Zane Smith, Richard – Corrugated Jar with Flame Designs and Braided Handle (2000)

Bowl: 11"w x 6"h Bowl with Handle: 12.75"w 9.25"h

$ 4,000.00

This is a creative bowl by Richard Zane Smith.  The bowl is coil-built with the coils left exposed on the exterior. The coils are then incised to create the designs and various colors of clay are added. This piece is entitled, “Alex Whiteplume’s field of industrial hemp torched by Federal Agents”.  Over the years, Richard has made important pieces with social commentary, including this piece.  The bowl has flame designs around the top of the shoulder The remainder is corrugated with alternating designs on each row.
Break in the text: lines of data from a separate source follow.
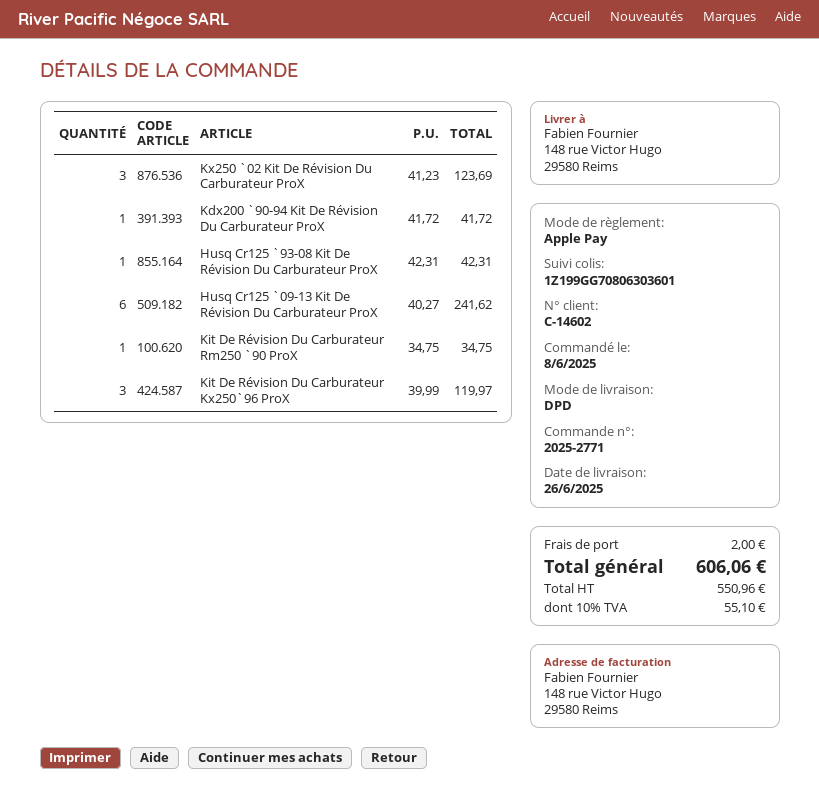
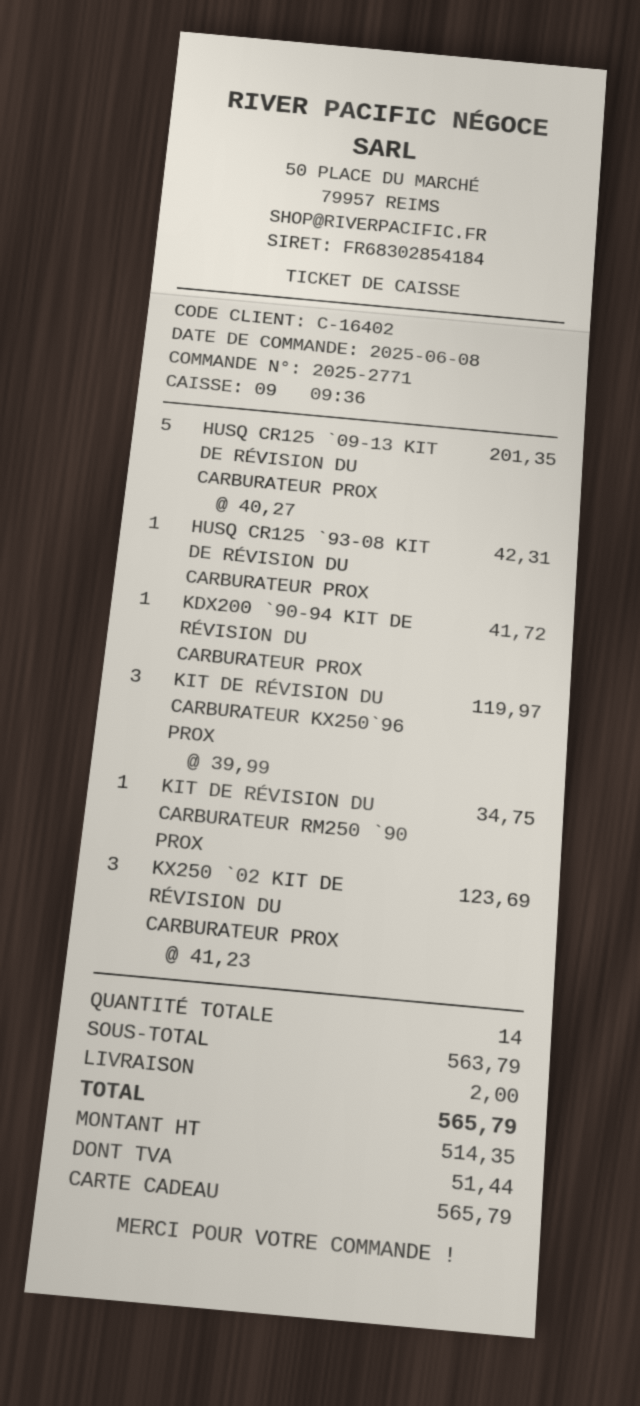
customer number: C-14602 -> C-16402
payment method: Apple Pay -> gift card
Husq Cr125 `09-13 Kit De Révision Du Carburateur ProX: 6 x 40.27 = 241.62 -> 5 x 40.27 = 201.35
net: 550.96 -> 514.35
tax: 55.10 -> 51.44
total: 606.06 -> 565.79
The rim is polished to resemble leather.  The piece has a handle that he braided with leather.  Note the complexity of the colors and the subtlety of the clay colors across the piece.  Richard’s ability to have such soft gradations of colors is extraordinary!  All the colors were applied before the piece was fired. It is signed, “Richard Zane Smith” and dated 2000.  It is in excellent condition with no chips, cracks, restoration or repair.  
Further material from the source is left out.